Thinking that, like me, she must be older than she looks, maybe early 20's and oft taken for a teen, I asked how old she was and she answered "Seventeen!" I looked at her and didn't say anything, thinking "How is that not young?"  Heck, people told me I was young to start having babies when I told them I was 22!

Though truly I could understand a 17 year old getting defensive to the point that she defends before anyone accuses.

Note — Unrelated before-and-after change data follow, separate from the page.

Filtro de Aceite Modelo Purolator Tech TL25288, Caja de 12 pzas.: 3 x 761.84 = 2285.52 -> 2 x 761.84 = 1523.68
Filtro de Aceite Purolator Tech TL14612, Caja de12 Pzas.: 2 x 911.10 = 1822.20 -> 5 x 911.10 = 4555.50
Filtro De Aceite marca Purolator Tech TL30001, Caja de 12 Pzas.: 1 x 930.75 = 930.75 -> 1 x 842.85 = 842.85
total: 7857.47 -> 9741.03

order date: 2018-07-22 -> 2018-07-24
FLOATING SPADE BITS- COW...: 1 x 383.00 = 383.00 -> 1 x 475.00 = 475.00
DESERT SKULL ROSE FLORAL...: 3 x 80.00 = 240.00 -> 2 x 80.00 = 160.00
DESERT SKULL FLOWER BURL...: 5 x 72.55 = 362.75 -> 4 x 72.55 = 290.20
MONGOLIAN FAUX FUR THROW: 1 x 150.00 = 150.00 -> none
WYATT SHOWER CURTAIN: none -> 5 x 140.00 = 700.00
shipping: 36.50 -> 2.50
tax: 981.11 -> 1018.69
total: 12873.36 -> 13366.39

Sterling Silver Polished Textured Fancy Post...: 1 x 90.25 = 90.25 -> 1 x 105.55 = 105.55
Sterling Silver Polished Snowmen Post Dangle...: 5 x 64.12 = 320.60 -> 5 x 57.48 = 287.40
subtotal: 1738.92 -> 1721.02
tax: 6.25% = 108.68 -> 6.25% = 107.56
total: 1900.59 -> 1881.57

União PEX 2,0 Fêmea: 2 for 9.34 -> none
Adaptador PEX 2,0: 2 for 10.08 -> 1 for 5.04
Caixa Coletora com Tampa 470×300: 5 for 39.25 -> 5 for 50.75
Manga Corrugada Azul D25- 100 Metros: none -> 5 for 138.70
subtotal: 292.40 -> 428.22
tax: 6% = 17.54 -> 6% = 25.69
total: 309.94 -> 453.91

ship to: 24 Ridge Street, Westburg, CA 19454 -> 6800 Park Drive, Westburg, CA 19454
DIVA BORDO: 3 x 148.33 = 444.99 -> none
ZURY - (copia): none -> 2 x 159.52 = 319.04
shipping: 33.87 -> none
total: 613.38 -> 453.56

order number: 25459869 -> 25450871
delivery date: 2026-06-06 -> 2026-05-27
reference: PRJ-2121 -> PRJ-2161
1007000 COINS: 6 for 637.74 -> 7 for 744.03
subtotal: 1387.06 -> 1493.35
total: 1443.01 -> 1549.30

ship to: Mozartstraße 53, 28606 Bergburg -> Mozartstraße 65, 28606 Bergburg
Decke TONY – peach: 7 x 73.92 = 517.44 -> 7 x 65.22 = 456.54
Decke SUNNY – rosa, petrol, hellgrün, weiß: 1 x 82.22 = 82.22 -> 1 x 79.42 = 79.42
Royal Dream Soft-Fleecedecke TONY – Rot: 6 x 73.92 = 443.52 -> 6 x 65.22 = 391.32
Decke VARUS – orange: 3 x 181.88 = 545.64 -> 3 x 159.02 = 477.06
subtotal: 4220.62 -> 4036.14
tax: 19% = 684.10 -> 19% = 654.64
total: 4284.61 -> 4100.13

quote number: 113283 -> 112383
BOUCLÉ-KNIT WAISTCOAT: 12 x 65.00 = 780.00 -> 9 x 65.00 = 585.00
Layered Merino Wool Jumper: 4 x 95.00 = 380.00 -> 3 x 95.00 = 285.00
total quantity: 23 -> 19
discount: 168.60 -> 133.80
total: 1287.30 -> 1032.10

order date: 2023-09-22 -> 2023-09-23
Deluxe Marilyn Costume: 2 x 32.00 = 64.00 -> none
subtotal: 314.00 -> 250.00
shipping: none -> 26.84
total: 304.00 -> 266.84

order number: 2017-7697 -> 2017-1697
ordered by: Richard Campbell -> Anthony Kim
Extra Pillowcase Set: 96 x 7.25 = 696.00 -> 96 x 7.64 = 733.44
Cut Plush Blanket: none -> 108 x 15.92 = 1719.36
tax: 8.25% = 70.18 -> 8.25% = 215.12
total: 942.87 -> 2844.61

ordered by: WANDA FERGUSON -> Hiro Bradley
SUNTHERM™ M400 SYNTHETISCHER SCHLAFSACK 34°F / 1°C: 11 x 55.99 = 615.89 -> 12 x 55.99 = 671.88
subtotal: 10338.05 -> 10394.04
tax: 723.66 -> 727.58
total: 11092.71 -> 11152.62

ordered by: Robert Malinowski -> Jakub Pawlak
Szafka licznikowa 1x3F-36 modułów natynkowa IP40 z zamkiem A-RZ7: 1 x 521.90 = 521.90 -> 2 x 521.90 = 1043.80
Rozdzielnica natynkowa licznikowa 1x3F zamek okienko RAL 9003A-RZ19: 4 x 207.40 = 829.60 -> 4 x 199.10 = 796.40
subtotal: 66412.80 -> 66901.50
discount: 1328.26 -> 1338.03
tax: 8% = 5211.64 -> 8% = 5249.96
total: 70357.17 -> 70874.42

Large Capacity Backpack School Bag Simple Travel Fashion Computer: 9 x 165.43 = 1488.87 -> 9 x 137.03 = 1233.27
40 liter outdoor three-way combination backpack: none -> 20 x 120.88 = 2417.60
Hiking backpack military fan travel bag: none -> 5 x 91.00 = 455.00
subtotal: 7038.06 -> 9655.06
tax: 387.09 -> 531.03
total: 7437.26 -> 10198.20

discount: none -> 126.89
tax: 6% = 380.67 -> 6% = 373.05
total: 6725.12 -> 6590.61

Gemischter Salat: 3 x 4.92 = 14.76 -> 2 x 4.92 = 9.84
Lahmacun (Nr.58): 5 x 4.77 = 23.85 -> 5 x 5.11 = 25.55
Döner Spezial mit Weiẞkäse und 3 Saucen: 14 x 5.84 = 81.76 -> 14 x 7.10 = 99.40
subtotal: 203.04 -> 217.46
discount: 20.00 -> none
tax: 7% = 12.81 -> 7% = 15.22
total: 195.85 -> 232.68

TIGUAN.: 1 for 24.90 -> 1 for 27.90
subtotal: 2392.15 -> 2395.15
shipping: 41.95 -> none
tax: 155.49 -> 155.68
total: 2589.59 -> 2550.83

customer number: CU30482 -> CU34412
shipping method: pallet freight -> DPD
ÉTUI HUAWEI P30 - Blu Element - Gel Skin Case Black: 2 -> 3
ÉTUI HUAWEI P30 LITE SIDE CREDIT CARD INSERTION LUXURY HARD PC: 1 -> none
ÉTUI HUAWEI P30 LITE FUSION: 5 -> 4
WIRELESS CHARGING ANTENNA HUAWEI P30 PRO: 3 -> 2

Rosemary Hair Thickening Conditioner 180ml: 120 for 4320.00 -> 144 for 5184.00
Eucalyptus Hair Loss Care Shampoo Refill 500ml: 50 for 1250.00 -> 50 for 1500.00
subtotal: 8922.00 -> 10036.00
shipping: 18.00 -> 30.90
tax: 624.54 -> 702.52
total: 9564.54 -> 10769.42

Title: Re: "Babies having babies!"
Post by: Softly Spoken on February 01, 2012, 01:16:37 PM
My best friend Abbey was 15 years old when her little sister May was born. When May got a few years older and Abbey would take her out to play or run errands, she couldn't believe how many dirty looks and comments she got. She got totally fed up with people assuming (positively or negatively) she was May's mother! ::)
My parents also had me later in life. Consequently my half brother (who was grown and out of the house when I was born) became my assumed dad when he picked me up from school, and when I was little and out with my mom I'd be confused by strangers sweetly saying things to me like "and where are you and your grandmother going?"
Oy.
Don't ever assume any relationship between people. It just makes you look like an idiot.
Title: Re: "Babies having babies!"
Post by: Piratelvr1121 on February 01, 2012, 02:58:11 PM
My brother was 15 when my oldest was born and there were times when he and my parents would take the kids to a relative's that was a ways away, there were some areas where my parents were thought to be the boys' parents and places where people assumed my brother was the dad. 

I'm hoping for bff's sake that when we go to the beach this summer, no one says anything like "Oh your grandon's so cute!"  Granted Piratebabe is young enough to be her grandson, all 3 of my boys are since she's old enough to be my mother, but I'm sure she doesn't want to be reminded of it.